Abb. 5 - Ergänzungsversuch der Holzkonstruktion von Periode 1

 

 

In einem 4,40 m langen, 0,40 m breiten Schwellbalken aus Eichenholz waren an zwei Stellen Aussparungen angebracht, aus denen die Reste von Holzpfosten herausragten. Ober einem dritten, in der Linie der beiden ersten liegenden Pfosten, war der Schwellbalken nicht mehr erhalten. Der Abstand von Pfosten zu Pfosten betrug 2m. Quer zu diesem ersten Schwellbalken lagen in dem gleichen Abstand die Reste von 2 weiteren Balken, sowie ein Holzpfosten.


Der Befund stellt also zweifellos den Teil eines Pfostenhauses mit Schwellriegeln und Holz-Lehm-Gefachen dar (vgl. Abb. 5). Leider war weder Siedlungsschicht noch Laufhorizont dieses Hauses zu erfassen. Das Holz lag in einer 0,60m dicken, sandigen Hochwasserschwemmschicht, welche keine Funde barg. Die dendro­chronologische Untersuchung des Holzes erbrachte kein zufriedenstellendes Resultat.

 

Einen Anhaltspunkt für die Datierung gibt die Tatsache, daß der Holzbau 0,50m unter dem Estrich der Thermenperiode II E lag, welche man in die zweite Hälfte des II. Jahrhunderts n. Chr. datieren darf.
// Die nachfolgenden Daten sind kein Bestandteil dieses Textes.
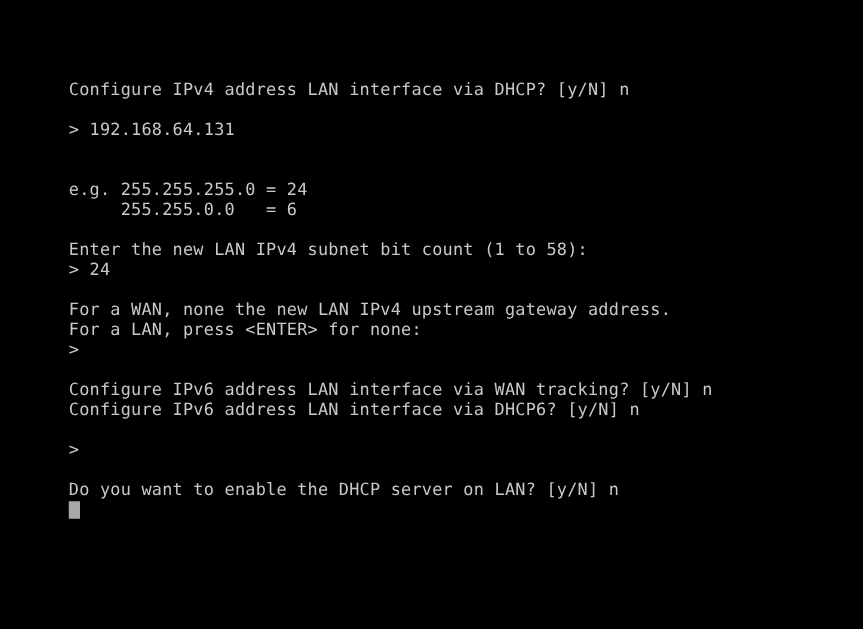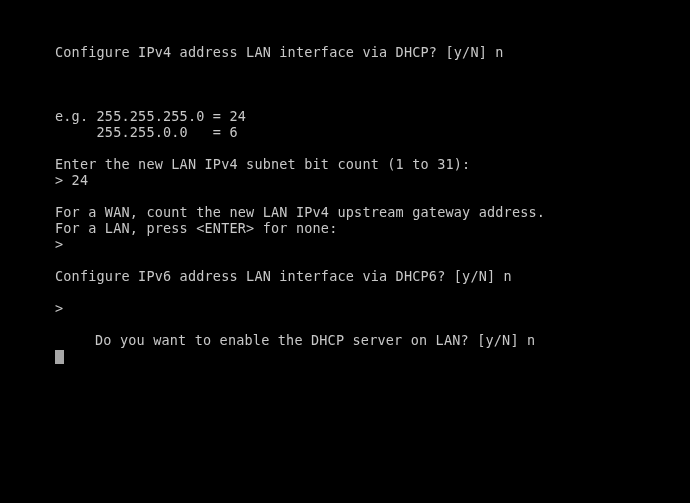"Configure IPv4 address LAN interface" #terminal { padding: 44px 0 0 55px -> 64px 0 0 55px }
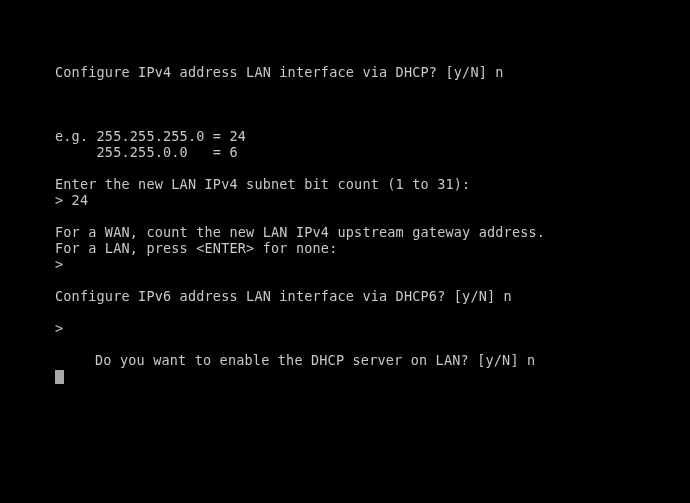"> 192.168.64.131" div.line { html: none -> <div>&gt; 192.168.64.131</div> }
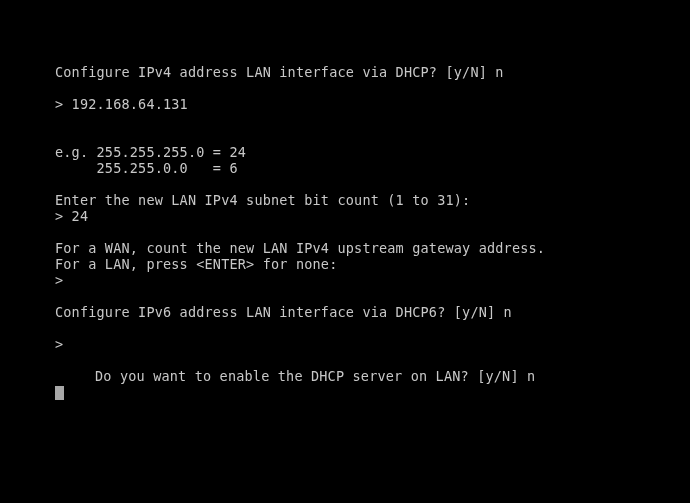"Enter the new LAN IPv4" div.line { text: 31 -> 58 }
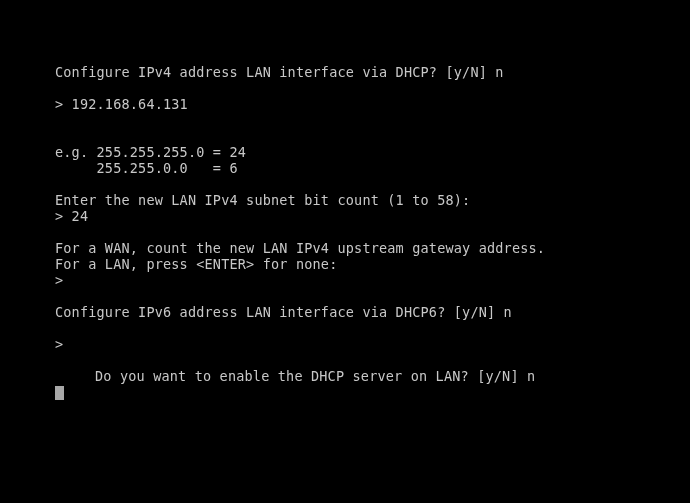"For a WAN, count the" div.line { text: count -> none }
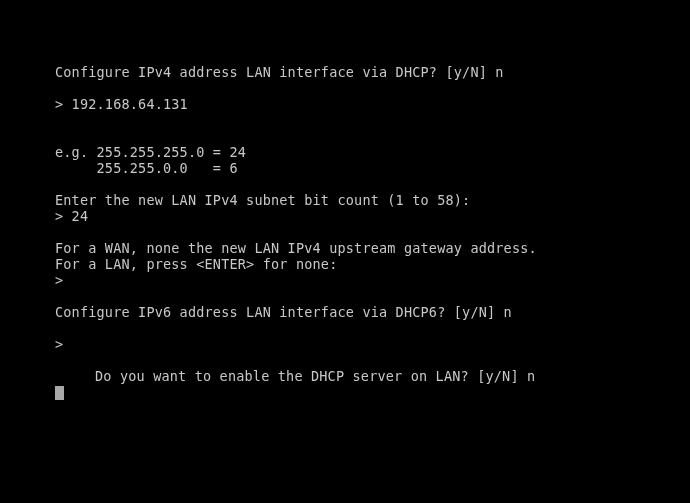"Configure IPv6 address LAN interface via WAN" div.line { html: none -> <div>Configure IPv6 address LAN interface via WAN tracking? [y/N] n</div> }
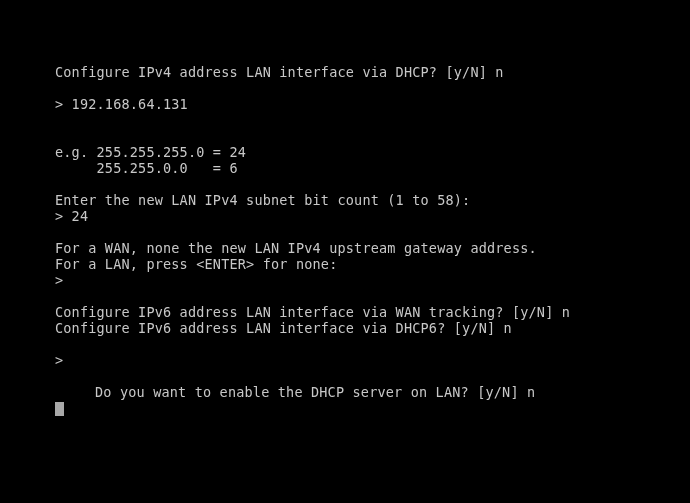"Do you want to enable" .cursor-line { margin-left: 40px -> none }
Außerdem kann geltend gemacht werden, daß die Holzreste 0.50m tiefer als der Fundamentabsatz der ersten Thermenperiode lagen, und daß die Orientierung von jener der Thermen um 50 Grad abwich. Die Front des Schuppens befand sich jedoch in der Verlängerung einer Vicusstraße, welche bei den Grabungen von 1973 aufgedeckt worden war. Diese Hinweise scheinen zu ergeben, daß man den angeschnittenen Pfostenbau der frührömischen Besiedlung des Vicus von Mamer zuweisen darf.



Abb. 31 – Die Reste des Holzbaues von Periode I in Grabungsschnitt II.